Insanitary Arlesey
The Poor Law Amendment Act of 1834 created poor law unions, each run by a Board of Guardians, centred around towns, which included a union workhouse for the poor of the union area. The union was also responsible for other matters, such as public health. Arlesey was in the Biggleswade Union. The Biggleswade Poor Law Union minute book of 1868 to 1871 ends with a description of the sanitary conditions of the major settlements in the area, including Arlesey for 3rd May 1871 [ref: PUBWM10]. The entry for Arlesey is below.
“All the other villages are filthy ad overcrowded, but some of them have not as yet suffered from scarlet fever; one of these ia Arlesey, where there are filthy pigsties, ditches and drains close to many of the cottages, and “filth heaps everywhere””.
“One house that I examined had no back way at all, and no privy, nor even the use of one, there were two rooms upstairs and two down, and the only way that the eight inmates had of getting rid of their refuse of all Kinds was by throwing it over a wall onto a muck heap in the neighbour’s yard, the neighbour being their landlord. It was plain however that the slops were often thrown out in front of the door. Seven persons in this house had had Typhoid fever, as I was informed by Mr. Fisher, the Medical Officer”.

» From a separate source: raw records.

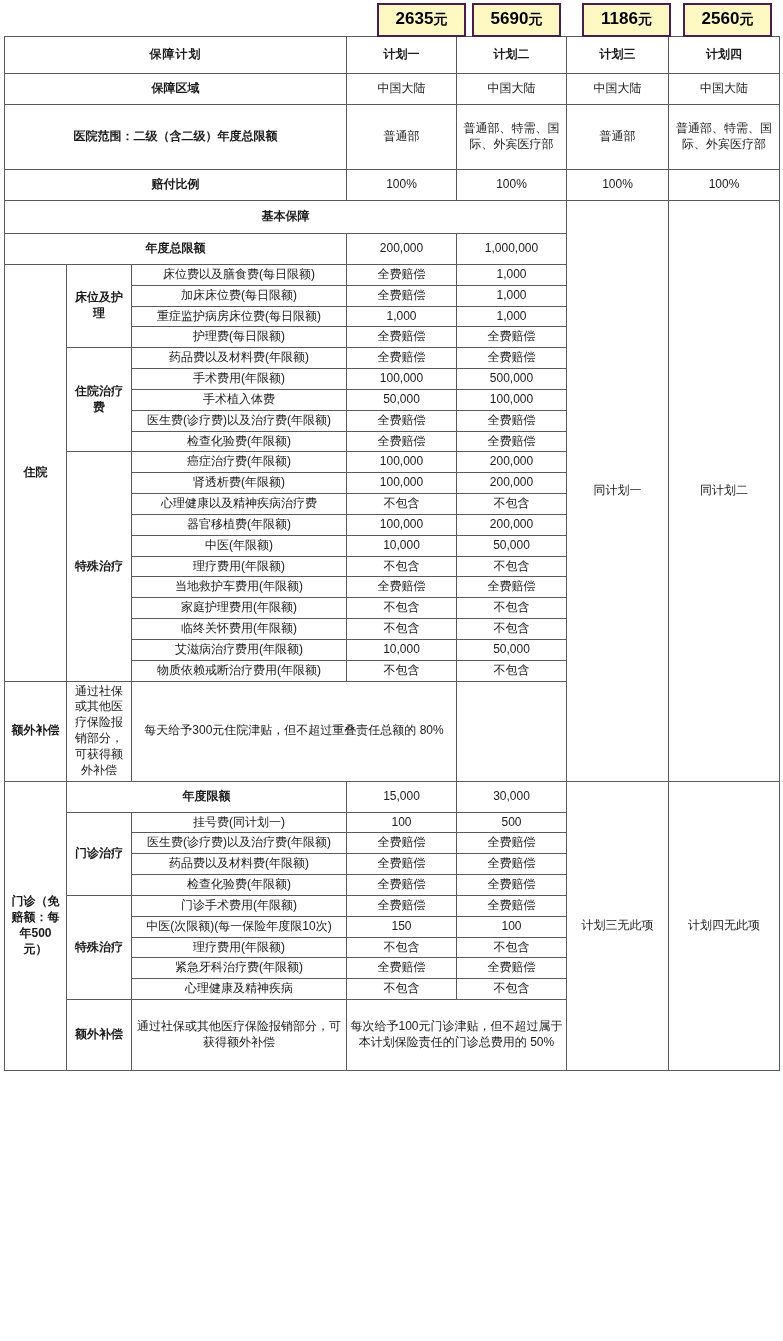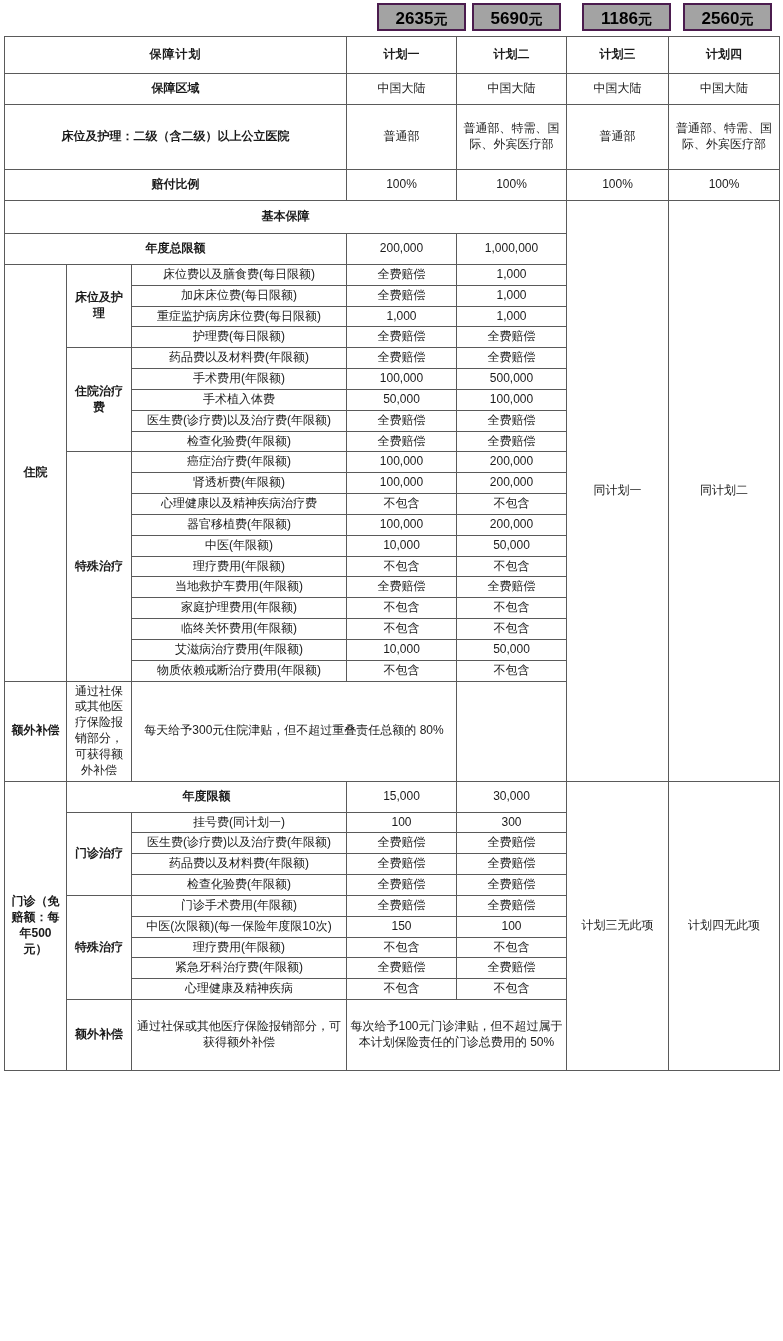"2635元" .badge { background: #a3a3a3 -> #fef9c3; height: 28px -> 34px }
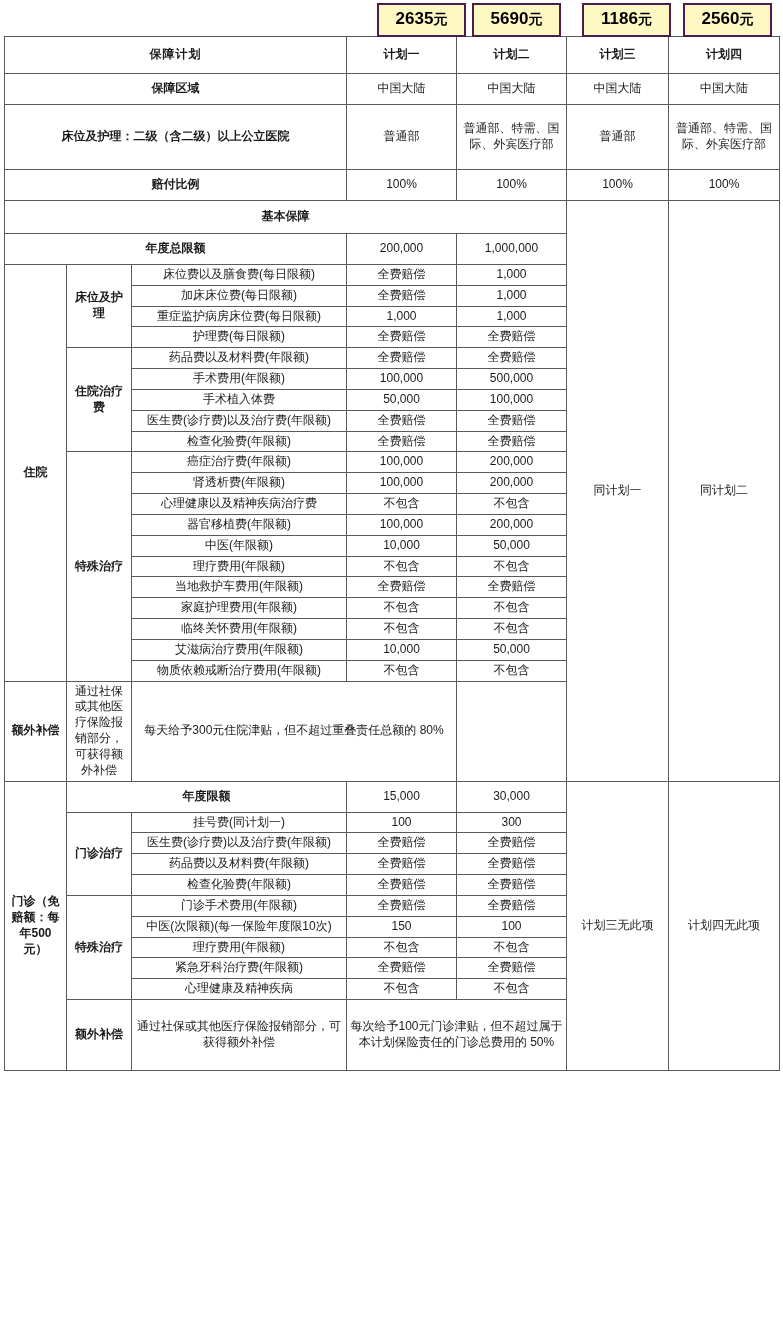"床位及护理：二级（含二级）以上公立医院" td.secthead { text: 床位及护理：二级（含二级）以上公立医院 -> 医院范围：二级（含二级）年度总限额 }
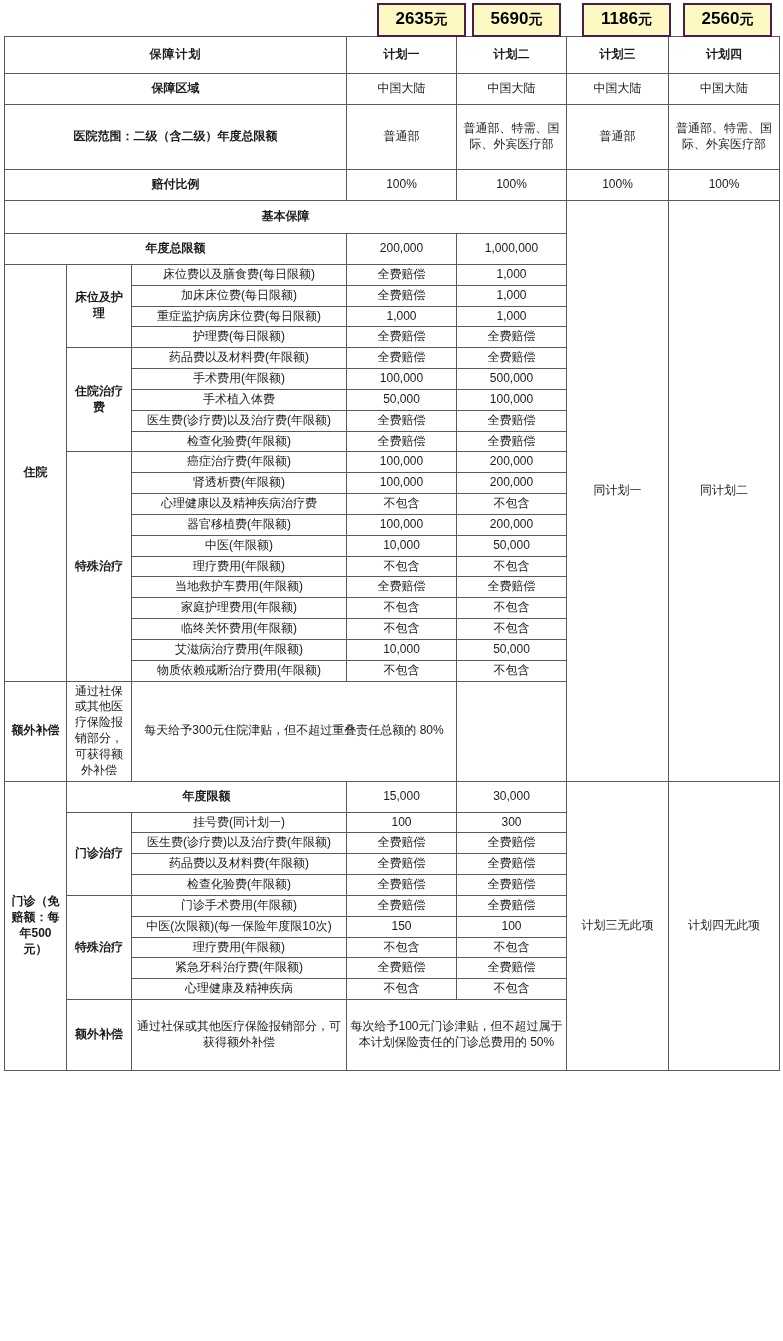"300" td.val { text: 300 -> 500 }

“At a plaiting school in this village I saw fifty one children sitting in a room 10 feet square by 7 feet high; the window was shut, the door open, as it was “not a windy day”, but it opened into a small kitchen; and this into a yard, with a filthy drain close to the door and a pigsty and privy close by; it was really impossible for any one coming from outside to stay in the plaiting room for a minute without a feeling of nausea”.
“It is plainly not from want of a window that scarlet fever has not appeared here, but because it does not happen to have been introduced”.
In 1875 sanitation ceased to be a function of the poor law unions and was transferred to sanitary authorities, in Arlesey’s case Biggleswade Rural Sanitary Authority. These were replaced in 1894 by the newly created district councils, in Arlesey’s case, Biggleswade Rural District Council. This was replaced in 1974 by Mid Bedfordshire District Council and in 2009 the new unitary council (incorporating the functions of the former district councils with the abolished county council) of Central Bedfordshire became responsible for all sanitary matters.